Collection entries
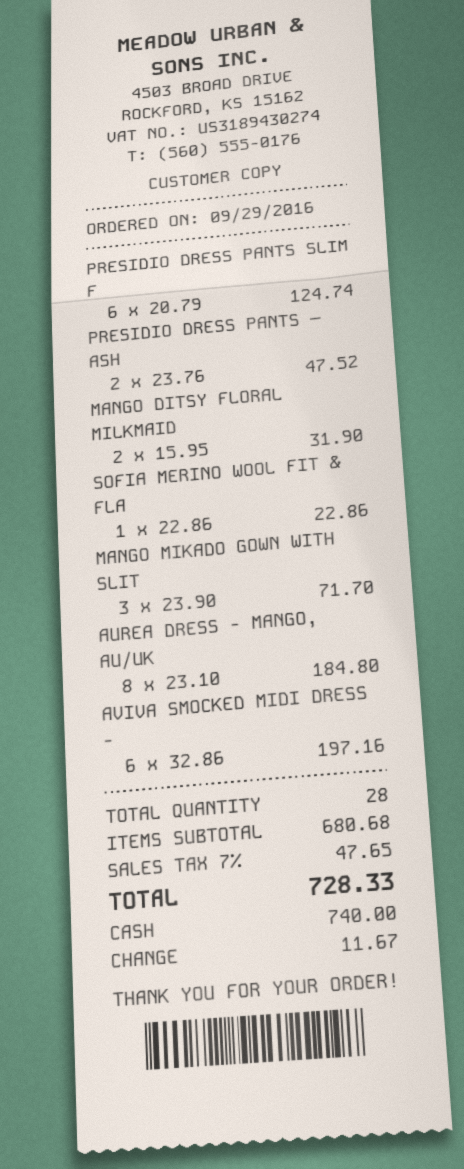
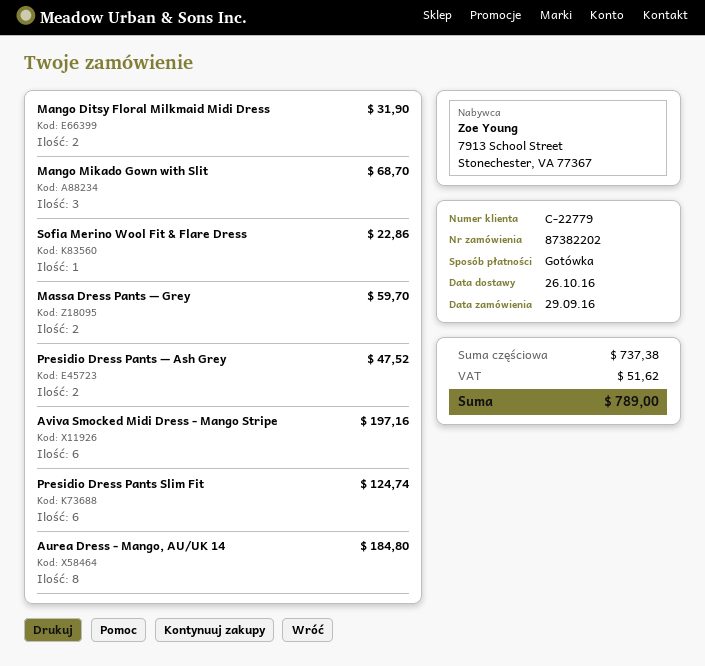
MANGO MIKADO GOWN WITH SLIT: 3 for 71.70 -> 3 for 68.70
Massa Dress Pants — Grey: none -> 2 for 59.70
subtotal: 680.68 -> 737.38
tax: 47.65 -> 51.62
total: 728.33 -> 789.00

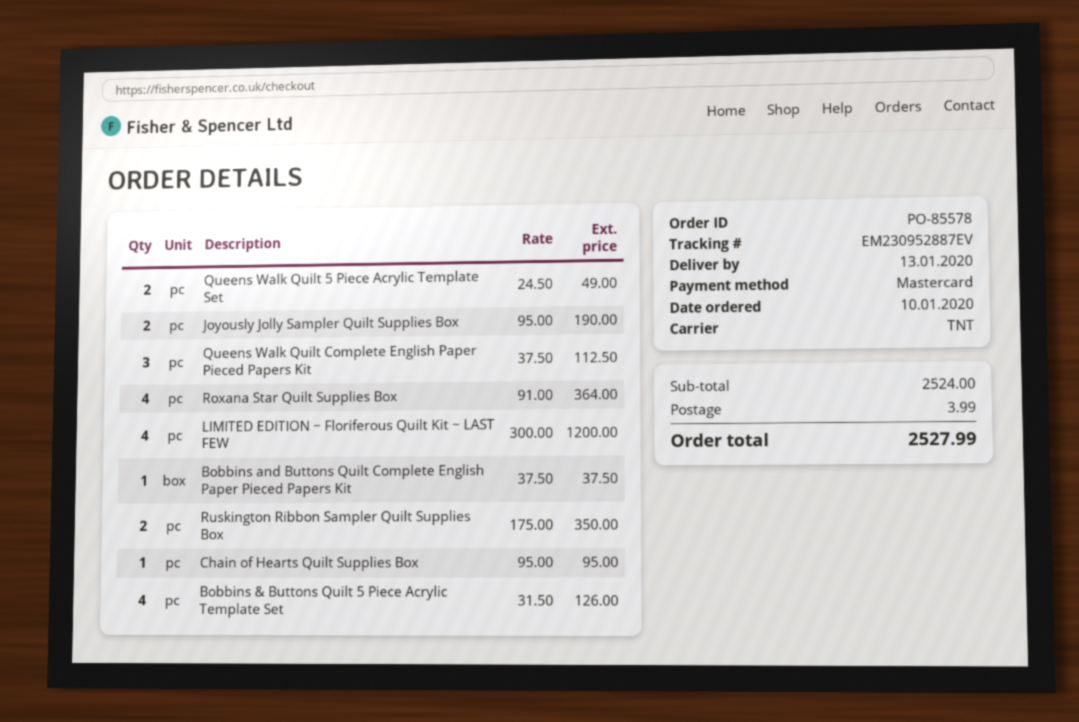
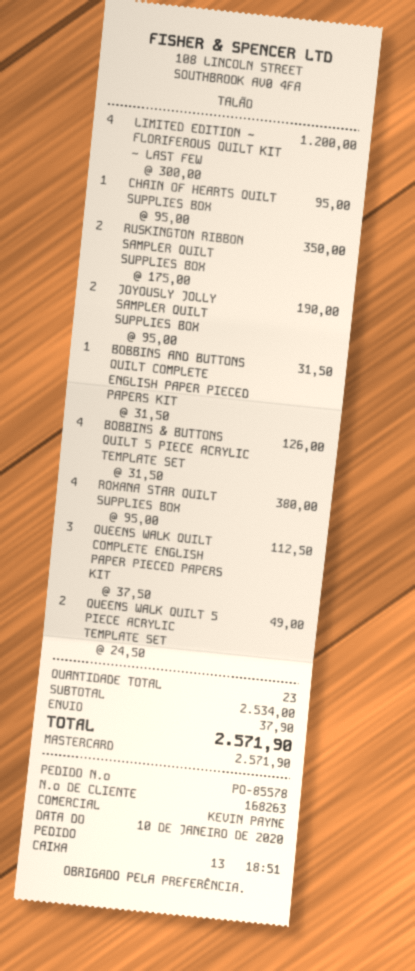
Roxana Star Quilt Supplies Box: 4 x 91.00 = 364.00 -> 4 x 95.00 = 380.00
Bobbins and Buttons Quilt Complete English Paper Pieced Papers Kit: 1 x 37.50 = 37.50 -> 1 x 31.50 = 31.50
subtotal: 2524.00 -> 2534.00
shipping: 3.99 -> 37.90
total: 2527.99 -> 2571.90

* **Work instruction**:
What the answer needs is every line from the one with "total: 728.33 -> 789.00" through the last line of the data, reproduced word for word and with pictures omitted.

* **Response to the exercise**:
total: 728.33 -> 789.00

Roxana Star Quilt Supplies Box: 4 x 91.00 = 364.00 -> 4 x 95.00 = 380.00
Bobbins and Buttons Quilt Complete English Paper Pieced Papers Kit: 1 x 37.50 = 37.50 -> 1 x 31.50 = 31.50
subtotal: 2524.00 -> 2534.00
shipping: 3.99 -> 37.90
total: 2527.99 -> 2571.90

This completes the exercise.